Ein Beitrag von Susanne Billig veröffentlicht in der Ausgabe 2021/2 Freude unter der Rubrik Editorial.

Freude ist der Schwerpunkt der neuen Ausgabe von BUDDHISMUS aktuell, und diese scheint zunächst weit entfernt von der ersten buddhistischen Wahrheit des Leidens zu sein. Letztendlich gehört aber die Wahrheit des Leidens genauso zur vollständigen Erfassung der Wirklichkeit wie die Freiheit vom Leiden, schreibt Susanne Billig in ihrem Editorial und fordert uns Leserinnen und Leser der Zeitschrift auf: „Freuen Sie sich, so oft es geht. Reichen Sie denen die Hand, denen die Freude gerade schwerfällt – und lassen Sie uns den Weg des Alles-Sehens und Alles-Erfassens gemeinsam weitergehen.“

Liebe Leserinnen und Leser,

„Die Wahrheit liegt direkt unter unseren Füßen: die Wahrheit des Leidens und der Freiheit vom Leiden. Es geht darum, alles zu erfassen.“

Das schrieb die Zen-Lehrerin Roshi Joan Halifax sinngemäß in der vergangenen Ausgabe. Bei der Arbeit am vorliegenden Heft musste ich oft daran denken, denn unsere Themen könnten kaum weiter auseinanderfallen.

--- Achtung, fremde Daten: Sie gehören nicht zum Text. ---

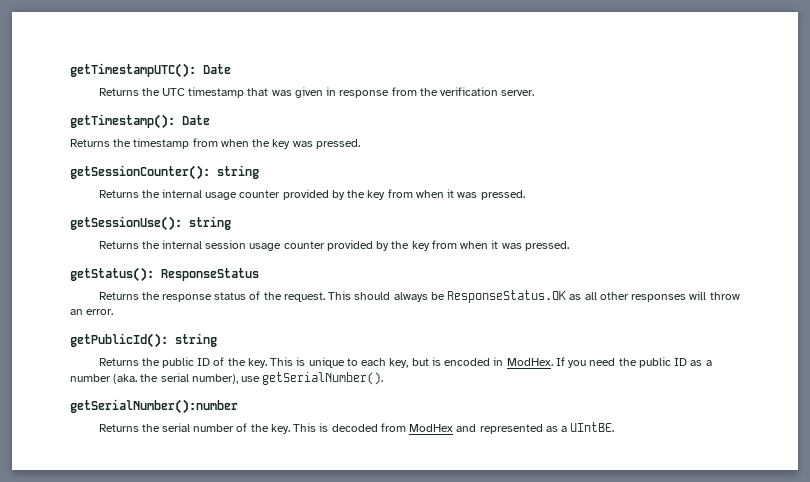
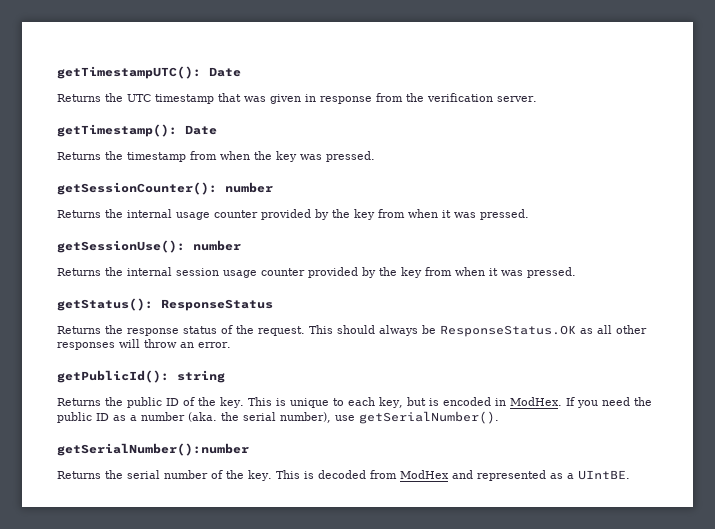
[217,165,259,179] string -> [225,182,273,193] number
[189,216,231,230] string -> [193,240,241,251] number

Auf der einen Seite verlangen der Schmerz und das Leiden ihren Teil an Aufmerksamkeit. Ein großes Leiden, das wir wegen unserer langen Vorlaufzeiten erst im kommenden Heft mit einem eigenen Beitrag werden aufgreifen können, sind die traurigen Ereignisse in Myanmar. Am 1. Februar 2021 putschte sich das Militär erneut an die alleinige Macht und stellte Friedensnobelpreisträgerin Aung San Suu Kyi und andere Vertreterinnen und Vertreter der gewählten Regierung unter Arrest. Seitdem finden jeden Tag friedliche Proteste statt, an denen sich unter anderem buddhistische Mönche und sehr, sehr viele junge Menschen beteiligen. Weil die Armee immer brutaler zurückschl.gt, zahlen inzwischen täglich Demonstrantinnen und Demonstranten mit ihrem Leben. Nun herrschen an vielen Orten und in vielen Ländern auf der Erde Krieg und Gewalt, kein Leiden ist weniger wichtig als ein anderes; im Jemen beispielsweise ereignet sich die wohl gravierendste humanitäre Katastrophe unserer Zeit. Dennoch berührt der Putsch in Myanmar ganz besonders, denn viele Menschen im Westen haben aus diesem Land wertvolle buddhistische Belehrungen erhalten; die Verbundenheit ist groß. Der Rat der Deutschen Buddhistischen Union (DBU) schreibt in seiner Stellungnahme, und dem kann man sich nur anschließen: „Die Menschen in Myanmar sehnen sich nach Demokratie. Diesem tiefen und legitimen Wunsch schließen wir uns an und geben unserer Hoffnung Ausdruck, dass alle Menschen in Myanmar, gleich welcher Religion oder ethnischen Gemeinschaft sie angehören, eine Zukunft des friedlichen und demokratischen Zusammenlebens haben mögen, frei von Militärherrschaft, Gewalt und Diskriminierung.“

Ein weiteres schwieriges Thema erhält viel Platz in dieser Ausgabe. Die Gesellschaft zur Erhaltung der Mahayana-Tradition (FPMT) ist eine der großen internationalen Organisationen des tibetischen Buddhismus – und erlebt eine Erschütterung um sexualisierte Gewalt und deren mangelhafte Aufarbeitung; Tenzin Peljor berichtet. Außerdem drucken wir die Freiwillige Ethische Selbstverpflichtung im Wortlaut, die die DBU auf den Weg gebracht hat – ein Dokument, das Klartext spricht und mögliche Missstände deutlich beim Namen nennt. Und schließlich führen wir ein langes Gespräch mit vier Kölner Mitgliedern der Shambhala-Gemeinschaft, die um die Aufarbeitung sexualisierter Gewalt und die Erneuerung von Gemeinschaftsstrukturen ringen. „Wie kann das bei uns passieren, wo es so viel Respekt und Güte gibt?“, fragen sie.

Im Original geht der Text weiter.